GP1_rare_profile = transform_sample_counts(GP1_rare_profile, function(x) x/sum(x))
Prepare relative abundance data.
t<-plot_bar(GP1_rare_profile, fill="its2_type_profile")
t$data$Sample <- factor(t$data$Sample, levels = sample_order)
rel_abund_data<-t$data
Calculate the average percent abundance for each taxa across all stages.
means_all <- rel_abund_data %>%
group_by(its2_type_profile) %>%
summarise(mean=mean(Abundance), sd=sd(Abundance), n=length(Abundance), se=sd/sqrt(n));means_all
Original:
its2_type_profile mean sd n se
<chr> <dbl> <dbl> <int> <dbl>
1 C31-C17d-C21-C21ac-C31a 0.560 0.0260 38 0.00422
2 D1-D4-D6-D1ab-D17d 0.440 0.0260 38 0.00422
100 subsample:
its2_type_profile mean sd n se
<chr> <dbl> <dbl> <int> <dbl>
1 C31-C17d-C21-C21ac-C31a 0.572 0.0519 38 0.00842
2 D1-D4-D6-D1ab-D17d 0.428 0.0519 38 0.00842
Mean values are different from original by about 0.02.
Run ANOVA on ratios.
model<-rel_abund_data%>%
select(its2_type_profile, Abundance, lifestage, Sample)%>%
pivot_wider(values_from = Abundance, names_from = its2_type_profile)%>%
mutate(ratio=`C31-C17d-C21-C21ac-C31a`/`D1-D4-D6-D1ab-D17d`)%>%
aov(ratio~lifestage, data=.);summary(model)
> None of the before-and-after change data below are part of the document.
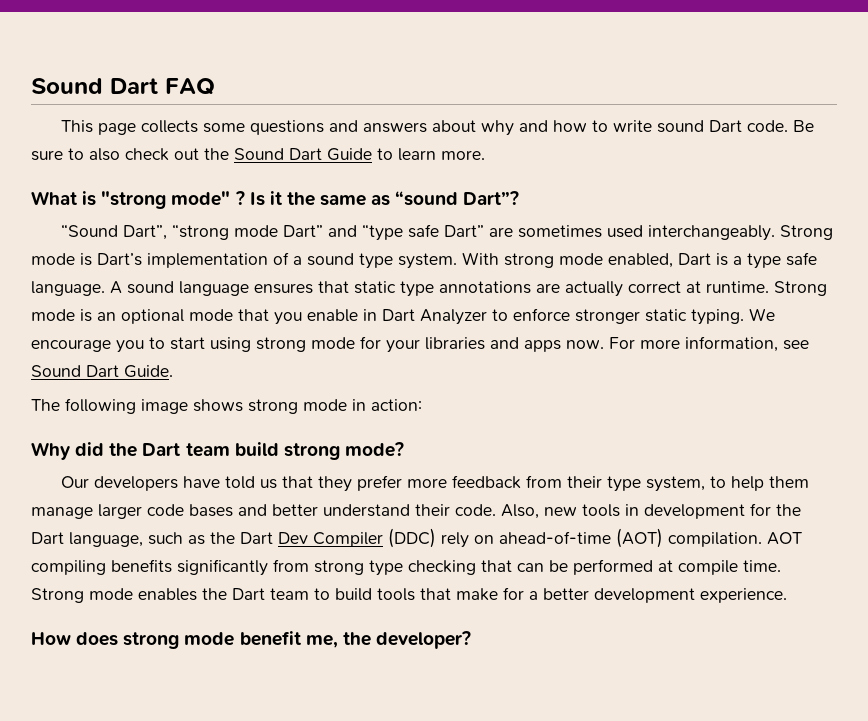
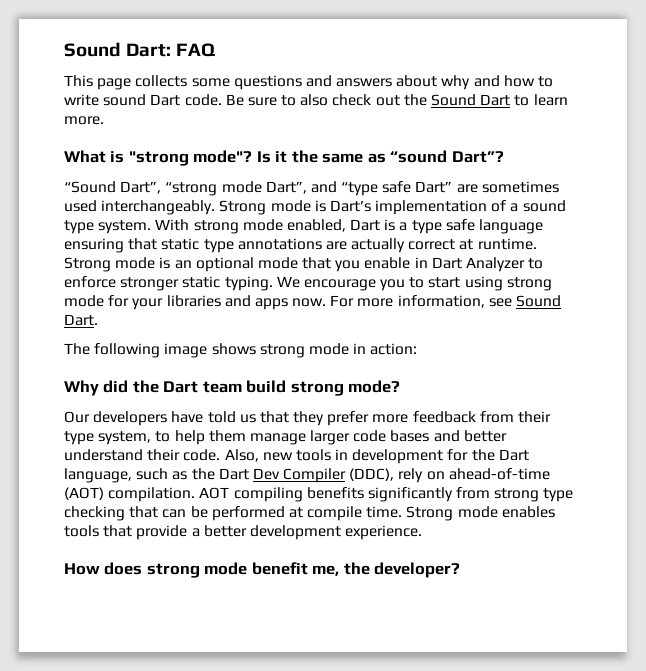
- Sound Dart FAQ
+ Sound Dart: FAQ
- Be sure to also check out the Sound Dart Guide to learn more.
+ Be sure to also check out the Sound Dart to learn more.
- What is "strong mode" ?
+ What is "strong mode"?
- “Sound Dart”, “strong mode Dart” and “type safe Dart” are sometimes used interchangeably.
+ “Sound Dart”, “strong mode Dart”, and “type safe Dart” are sometimes used interchangeably.
- With strong mode enabled, Dart is a type safe language. A sound language ensures that static type annotations are actually correct at runtime.
+ With strong mode enabled, Dart is a type safe language ensuring that static type annotations are actually correct at runtime.
- For more information, see Sound Dart Guide.
+ For more information, see Sound Dart.
- Also, new tools in development for the Dart language, such as the Dart Dev Compiler (DDC) rely on ahead-of-time (AOT) compilation.
+ Also, new tools in development for the Dart language, such as the Dart Dev Compiler (DDC), rely on ahead-of-time (AOT) compilation.
- Strong mode enables the Dart team to build tools that make for a better development experience.
+ Strong mode enables tools that provide a better development experience.

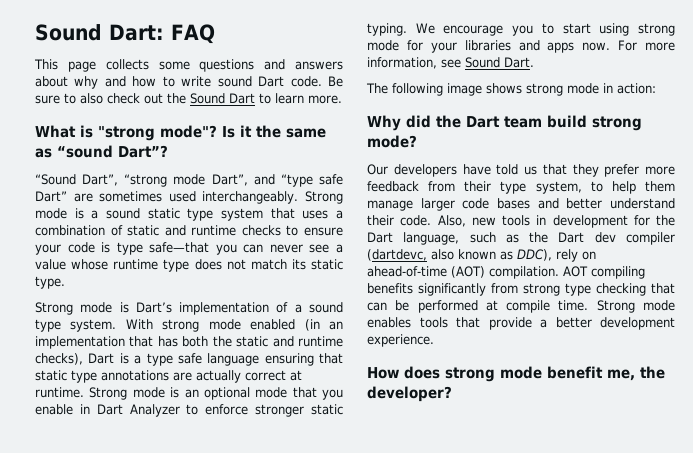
+ Strong mode is a sound static type system that uses a combination of static and runtime checks to ensure your code is type safe—that you can never see a value whose runtime type does not match its static type.
- With strong mode enabled, Dart is a type safe language ensuring that static type annotations are actually correct at runtime.
+ With strong mode enabled (in an implementation that has both the static and runtime checks), Dart is a type safe language ensuring that static type annotations are actually correct at runtime.
- Also, new tools in development for the Dart language, such as the Dart Dev Compiler (DDC), rely on ahead-of-time (AOT) compilation.
+ Also, new tools in development for the Dart language, such as the Dart dev compiler (dartdevc, also known as DDC), rely on ahead-of-time (AOT) compilation.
No significant change in CD ratio across development.
Df Sum Sq Mean Sq F value Pr(>F)
lifestage 9 0.9716 0.10796 1.093 0.399
Residuals 28 2.7645 0.09873
Change in CD ratio could no longer be detected.
Conduct posthoc testing by lifestage.
emm<-emmeans(model, ~lifestage)
pairs(emm)
No significant post hoc comparisons.
Conclusions
Detection of changes in C:D ratio across development were lost at <1000 sequencing depth. Significance decreased and variability increased at <4000 sequencing depth.
Overall conclusions
Overall, we found no loss in capacity to detect DIV community composition changes across development at >4000 sequencing depth. We also found no loss in capacity to detect changes in profile level shifts across development at sequencing depth of >4000.
For this application in this species, the minimum sequencing depth should be 4000-6000.